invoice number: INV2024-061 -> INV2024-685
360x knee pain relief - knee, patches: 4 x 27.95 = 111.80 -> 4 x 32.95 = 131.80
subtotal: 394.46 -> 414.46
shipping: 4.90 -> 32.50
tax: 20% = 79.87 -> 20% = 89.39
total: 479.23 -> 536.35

...

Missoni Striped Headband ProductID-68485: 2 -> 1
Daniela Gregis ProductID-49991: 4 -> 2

--

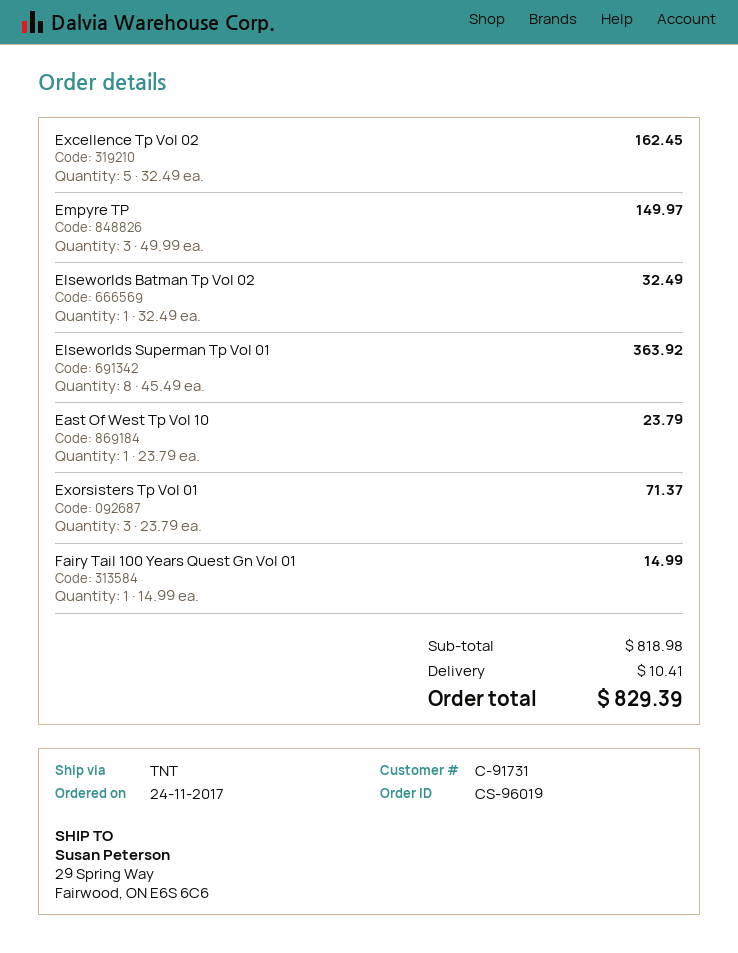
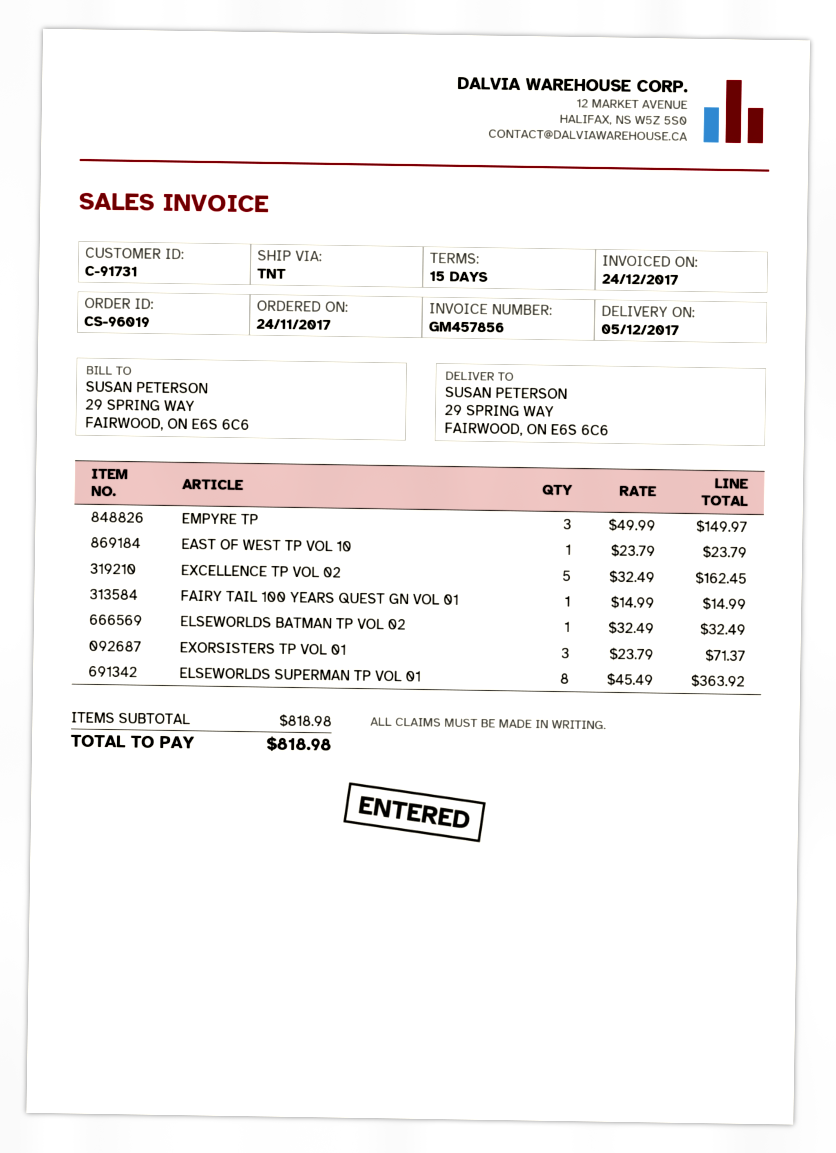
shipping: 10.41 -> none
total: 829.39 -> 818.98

- [TASK DESCRIPTION] Using the entries above, give back exactly the line containing "360x knee pain", the line containing "total: 479.23 -> 536.35", and every line between them, and nothing else.

- [TASK RESPONSE]
360x knee pain relief - knee, patches: 4 x 27.95 = 111.80 -> 4 x 32.95 = 131.80
subtotal: 394.46 -> 414.46
shipping: 4.90 -> 32.50
tax: 20% = 79.87 -> 20% = 89.39
total: 479.23 -> 536.35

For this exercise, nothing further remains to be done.